------ Supplied entries ------
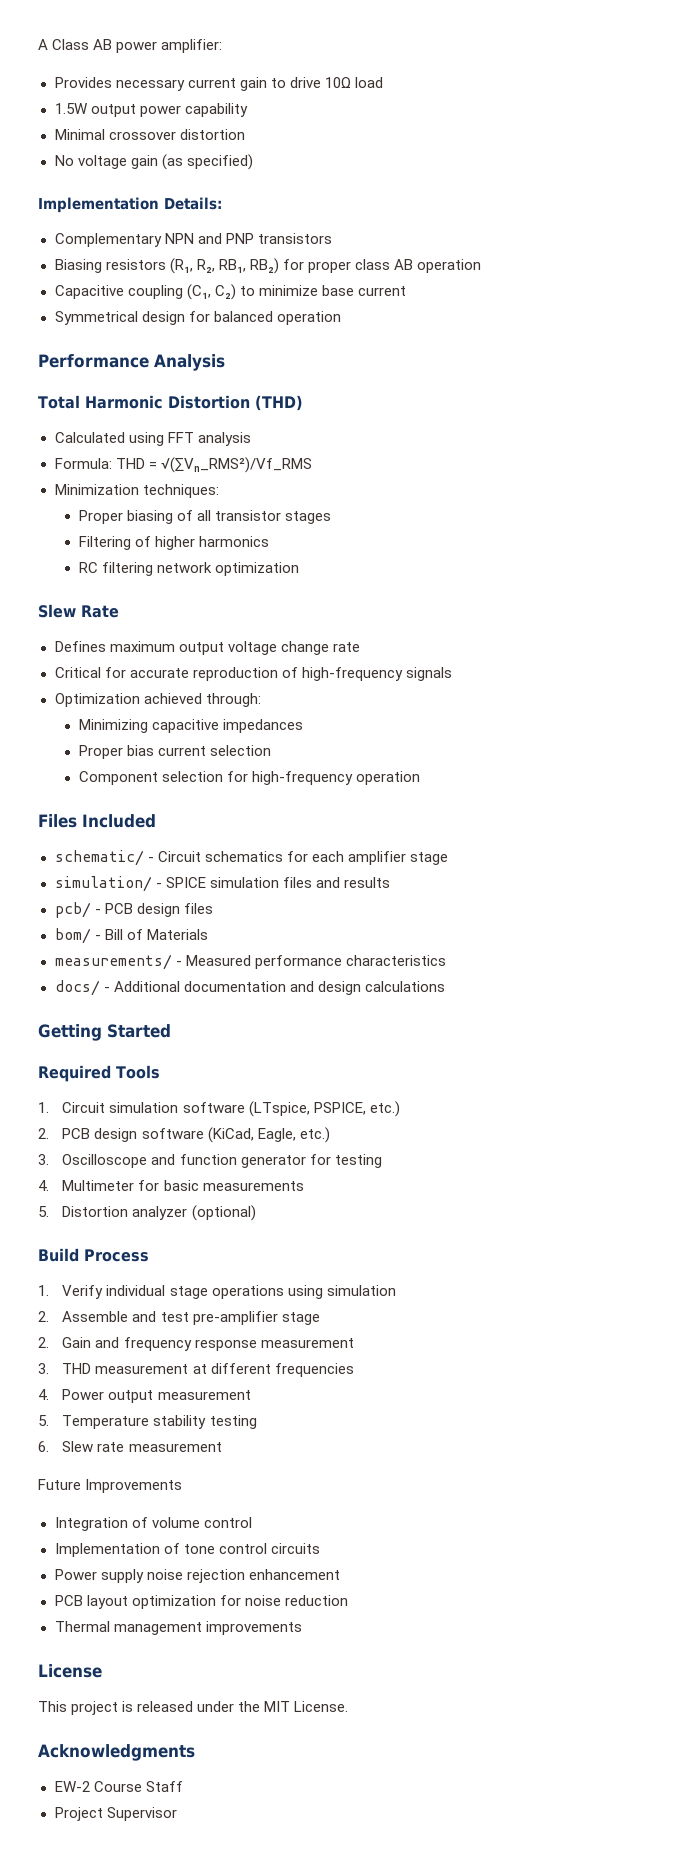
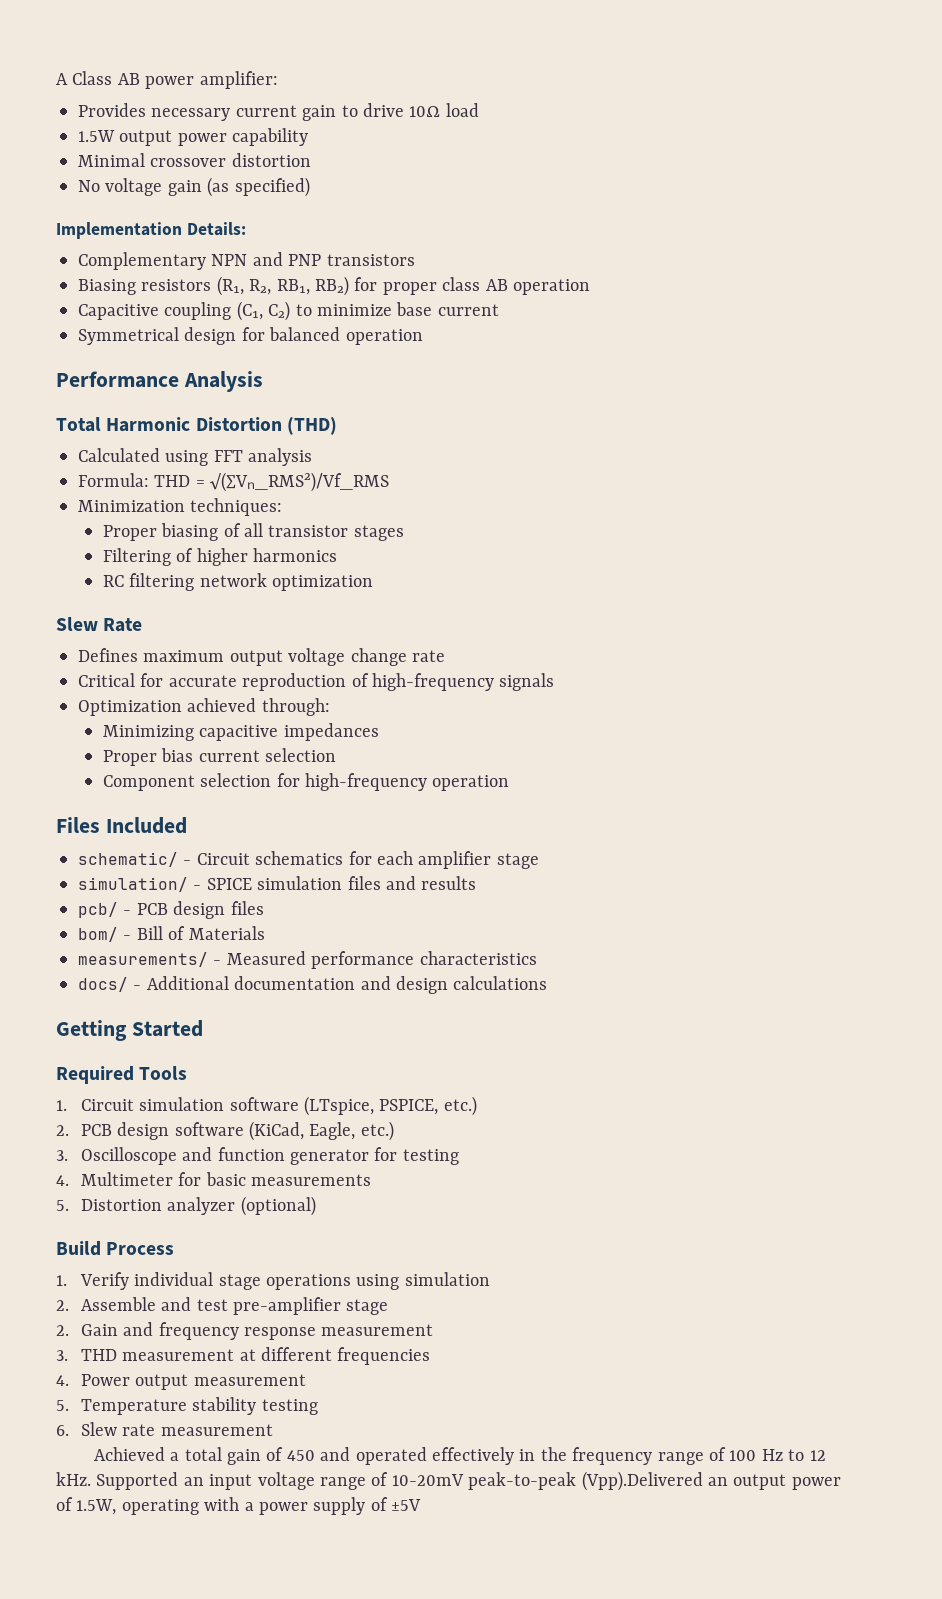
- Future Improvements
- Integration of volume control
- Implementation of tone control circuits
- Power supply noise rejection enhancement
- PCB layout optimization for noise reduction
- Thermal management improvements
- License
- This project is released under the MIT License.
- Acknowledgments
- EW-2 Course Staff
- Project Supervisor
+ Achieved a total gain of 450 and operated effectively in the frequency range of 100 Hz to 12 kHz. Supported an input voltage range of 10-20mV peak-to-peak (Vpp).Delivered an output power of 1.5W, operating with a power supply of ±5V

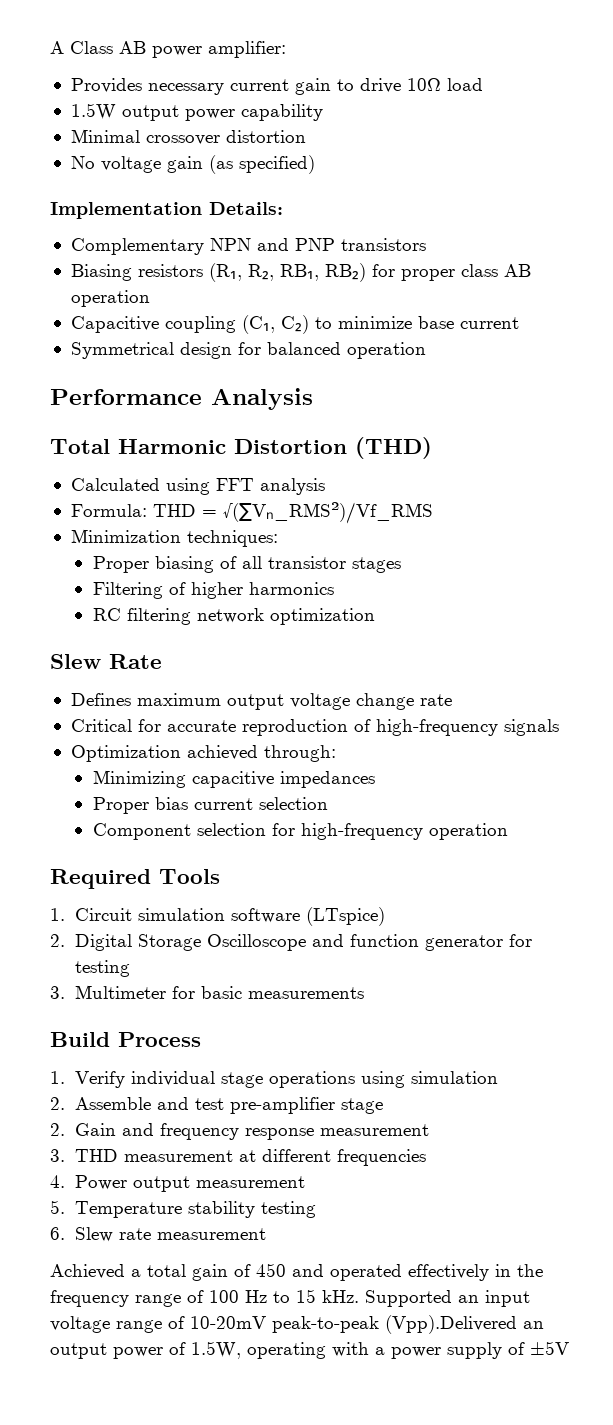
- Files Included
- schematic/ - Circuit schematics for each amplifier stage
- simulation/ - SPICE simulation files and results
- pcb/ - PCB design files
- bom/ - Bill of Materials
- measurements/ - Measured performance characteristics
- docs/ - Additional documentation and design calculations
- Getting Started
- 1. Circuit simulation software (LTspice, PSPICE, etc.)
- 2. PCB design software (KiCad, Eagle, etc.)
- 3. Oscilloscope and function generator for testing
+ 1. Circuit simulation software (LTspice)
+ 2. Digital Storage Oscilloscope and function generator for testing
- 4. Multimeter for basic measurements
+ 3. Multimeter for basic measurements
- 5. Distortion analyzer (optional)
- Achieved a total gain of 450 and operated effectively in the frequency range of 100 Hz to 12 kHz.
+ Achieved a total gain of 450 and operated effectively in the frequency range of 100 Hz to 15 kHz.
------
------ Supplied entries ------
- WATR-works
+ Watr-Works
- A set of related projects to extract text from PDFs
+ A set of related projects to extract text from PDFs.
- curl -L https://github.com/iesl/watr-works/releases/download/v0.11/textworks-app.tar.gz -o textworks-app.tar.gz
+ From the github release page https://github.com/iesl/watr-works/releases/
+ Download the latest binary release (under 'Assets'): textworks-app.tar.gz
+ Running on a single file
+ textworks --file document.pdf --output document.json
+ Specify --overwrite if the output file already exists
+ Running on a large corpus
------
Scan the entries above for the line containing "- Getting Started", and copy it and all lines after it exactly, down to and including the line containing "- 5. Distortion analyzer (optional)".

- Getting Started
- 1. Circuit simulation software (LTspice, PSPICE, etc.)
- 2. PCB design software (KiCad, Eagle, etc.)
- 3. Oscilloscope and function generator for testing
+ 1. Circuit simulation software (LTspice)
+ 2. Digital Storage Oscilloscope and function generator for testing
- 4. Multimeter for basic measurements
+ 3. Multimeter for basic measurements
- 5. Distortion analyzer (optional)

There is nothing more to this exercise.